▶ [YOUR OBJECTIVE]: Omit the pictures. Print each entry below exactly.

*** PROVIDED INFORMATION ***

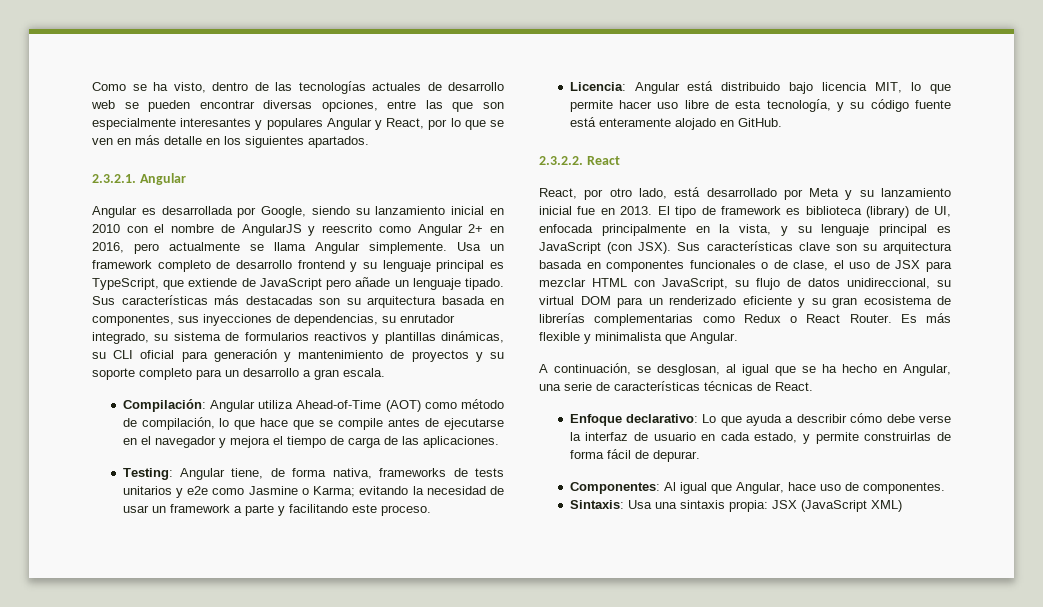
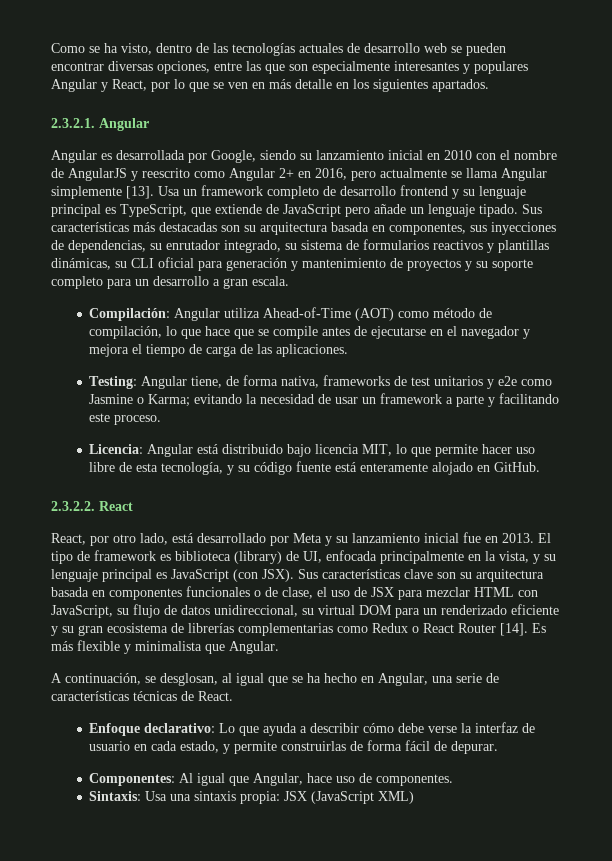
- Angular es desarrollada por Google, siendo su lanzamiento inicial en 2010 con el nombre de AngularJS y reescrito como Angular 2+ en 2016, pero actualmente se llama Angular simplemente.
+ Angular es desarrollada por Google, siendo su lanzamiento inicial en 2010 con el nombre de AngularJS y reescrito como Angular 2+ en 2016, pero actualmente se llama Angular simplemente [13].
- Testing: Angular tiene, de forma nativa, frameworks de tests unitarios y e2e como Jasmine o Karma; evitando la necesidad de usar un framework a parte y facilitando este proceso.
+ Testing: Angular tiene, de forma nativa, frameworks de test unitarios y e2e como Jasmine o Karma; evitando la necesidad de usar un framework a parte y facilitando este proceso.
- Sus características clave son su arquitectura basada en componentes funcionales o de clase, el uso de JSX para mezclar HTML con JavaScript, su flujo de datos unidireccional, su virtual DOM para un renderizado eficiente y su gran ecosistema de librerías complementarias como Redux o React Router.
+ Sus características clave son su arquitectura basada en componentes funcionales o de clase, el uso de JSX para mezclar HTML con JavaScript, su flujo de datos unidireccional, su virtual DOM para un renderizado eficiente y su gran ecosistema de librerías complementarias como Redux o React Router [14].

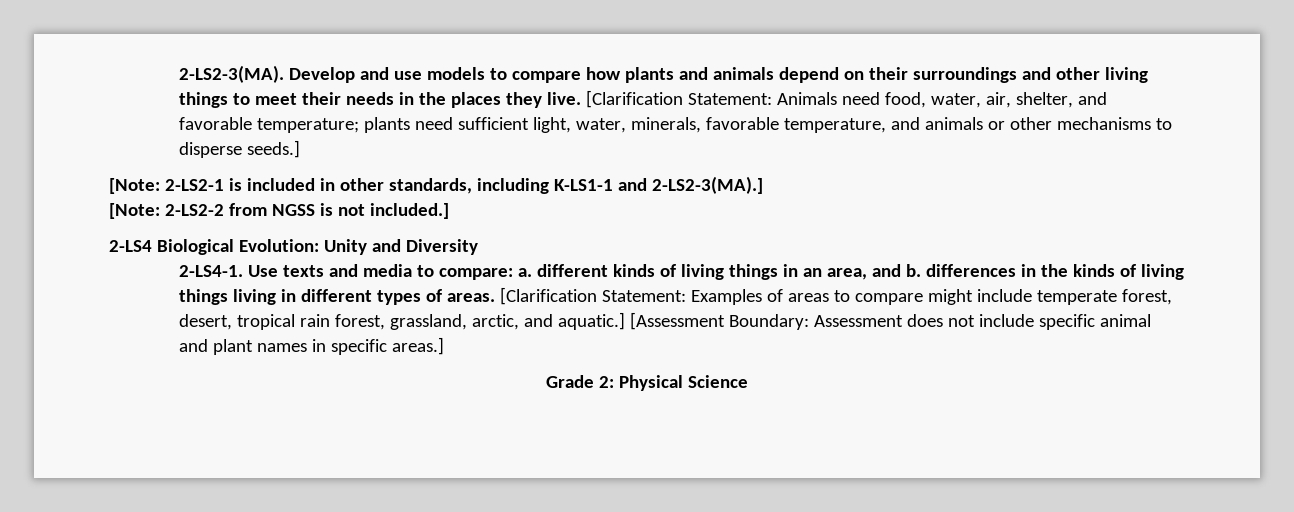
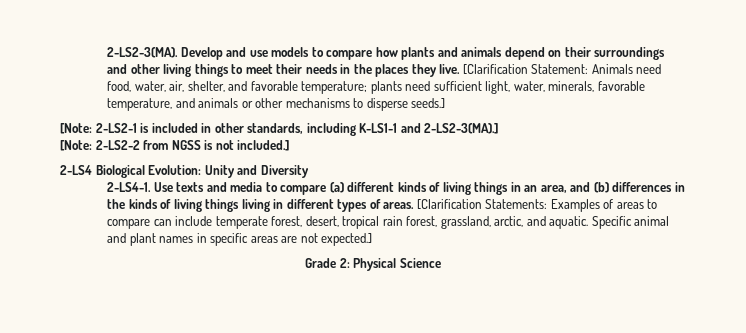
- Use texts and media to compare: a. different kinds of living things in an area, and b. differences in the kinds of living things living in different types of areas.
+ Use texts and media to compare (a) different kinds of living things in an area, and (b) differences in the kinds of living things living in different types of areas.
- [Clarification Statement: Examples of areas to compare might include temperate forest, desert, tropical rain forest, grassland, arctic, and aquatic.] [Assessment Boundary: Assessment does not include specific animal and plant names in specific areas.]
+ [Clarification Statements: Examples of areas to compare can include temperate forest, desert, tropical rain forest, grassland, arctic, and aquatic. Specific animal and plant names in specific areas are not expected.]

*** End of PROVIDED INFORMATION ***

▶ [ANSWER SECTION]:
- Angular es desarrollada por Google, siendo su lanzamiento inicial en 2010 con el nombre de AngularJS y reescrito como Angular 2+ en 2016, pero actualmente se llama Angular simplemente.
+ Angular es desarrollada por Google, siendo su lanzamiento inicial en 2010 con el nombre de AngularJS y reescrito como Angular 2+ en 2016, pero actualmente se llama Angular simplemente [13].
- Testing: Angular tiene, de forma nativa, frameworks de tests unitarios y e2e como Jasmine o Karma; evitando la necesidad de usar un framework a parte y facilitando este proceso.
+ Testing: Angular tiene, de forma nativa, frameworks de test unitarios y e2e como Jasmine o Karma; evitando la necesidad de usar un framework a parte y facilitando este proceso.
- Sus características clave son su arquitectura basada en componentes funcionales o de clase, el uso de JSX para mezclar HTML con JavaScript, su flujo de datos unidireccional, su virtual DOM para un renderizado eficiente y su gran ecosistema de librerías complementarias como Redux o React Router.
+ Sus características clave son su arquitectura basada en componentes funcionales o de clase, el uso de JSX para mezclar HTML con JavaScript, su flujo de datos unidireccional, su virtual DOM para un renderizado eficiente y su gran ecosistema de librerías complementarias como Redux o React Router [14].

- Use texts and media to compare: a. different kinds of living things in an area, and b. differences in the kinds of living things living in different types of areas.
+ Use texts and media to compare (a) different kinds of living things in an area, and (b) differences in the kinds of living things living in different types of areas.
- [Clarification Statement: Examples of areas to compare might include temperate forest, desert, tropical rain forest, grassland, arctic, and aquatic.] [Assessment Boundary: Assessment does not include specific animal and plant names in specific areas.]
+ [Clarification Statements: Examples of areas to compare can include temperate forest, desert, tropical rain forest, grassland, arctic, and aquatic. Specific animal and plant names in specific areas are not expected.]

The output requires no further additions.